Memorial Day: Remember all or Just Military?


Memorial Day is one of those holidays where the true meaning gets lost in the shuffle. First there’s the confusion over what Memorial Day is even about. Then there’s the question of who it is for.

My favorite way to prepare my 4-year-old for upcoming events or challenges is through library books. Since we’ll soon be attending a Memorial Day run and remembrance ceremony, I want to at least give him a point of reference on the subject.

But it took me by surprise when one of the children’s books we acquired suggested that Memorial Day is a day that people remember those who have died – regardless of whether they served. In the past, they said, it was just for the military. But now it’s just for any one who wants to have memorial-ish feelings for anyone else, no matter who they are or what they did.

Wait, what?

Now, I've become used to the infuriation I feel when commercialism confuses Memorial Day with something like this:


(Doesn't that just make you sick?)

But this Memorial Day-for-all business confused me.

And I didn’t exactly believe it. Really? Memorial Day is for everyone? We’ve really become THAT inclusive? Surely this book is just an anomaly, happily spreading misinformation to the children of the world.

And so I turned to the sum of all wisdom: Wikipedia.

“By the early 20th century, Memorial Day was an occasion for more general expressions of memory, as people visited the graves of their deceased relatives in church cemeteries, whether they had served in the military or not.”
Now, I don’t envy the ability of those who have lost members of their family -- no matter who they are or what they did in life -- to remember them. Certainly that is important, appropriate and necessary.

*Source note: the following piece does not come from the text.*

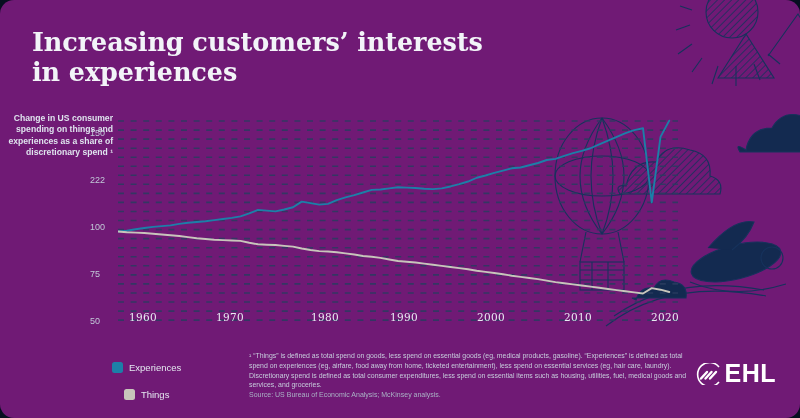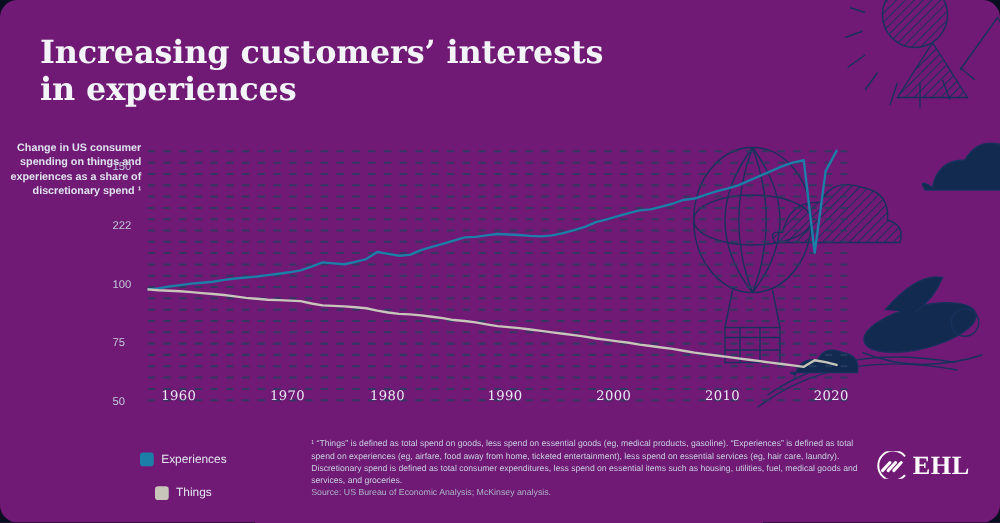"1980" span.xtick { left: 192px -> 207px }
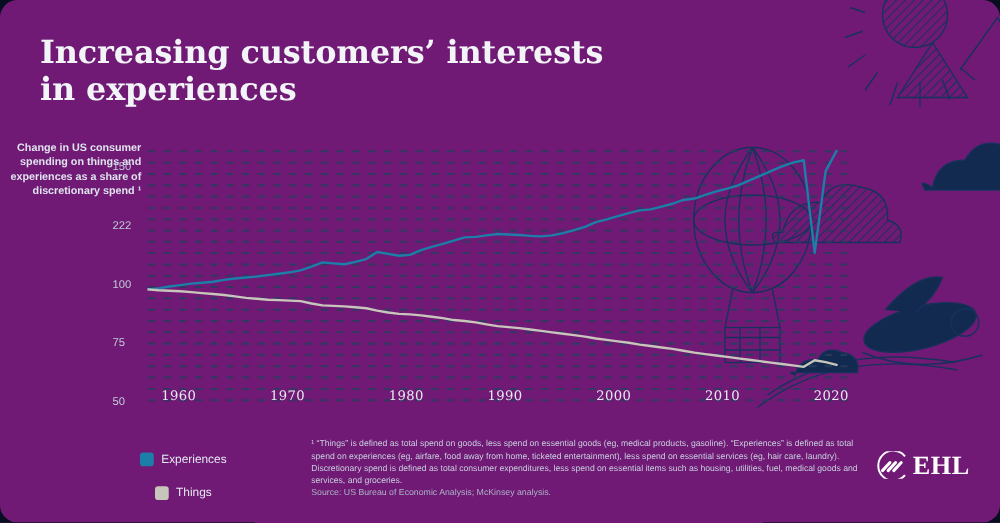"EHL" #logo .word { font-family: Liberation Serif, serif -> Liberation Sans, sans-serif; font-size: 21px -> 25px }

But I do envy their time and actions on this one day -- the last Monday in May. Memorial Day, you will recall (and if you don’t recall, feel free to read the rest of the Wikipedia article), was founded after the American Civil War as “Decoration Day” – a day set aside to decorate the graves of the fallen.

We’ve be so well supplied since then with fallen heroes of other conflicts that the tradition has carried on.

But it, apparently, hasn't carried well enough. What does it say about our society that we cannot take even one day to remember SPECIFICALLY the fallen of war? How can we expect Americans to honor any service if we can’t even pause to remember for just 24 hours those who made the ultimate sacrifice?

No, people of America, Memorial Day's meaning is not of marking the life of all of your loved ones. It is for honoring the service and sacrifice of the fallen. Please remember that.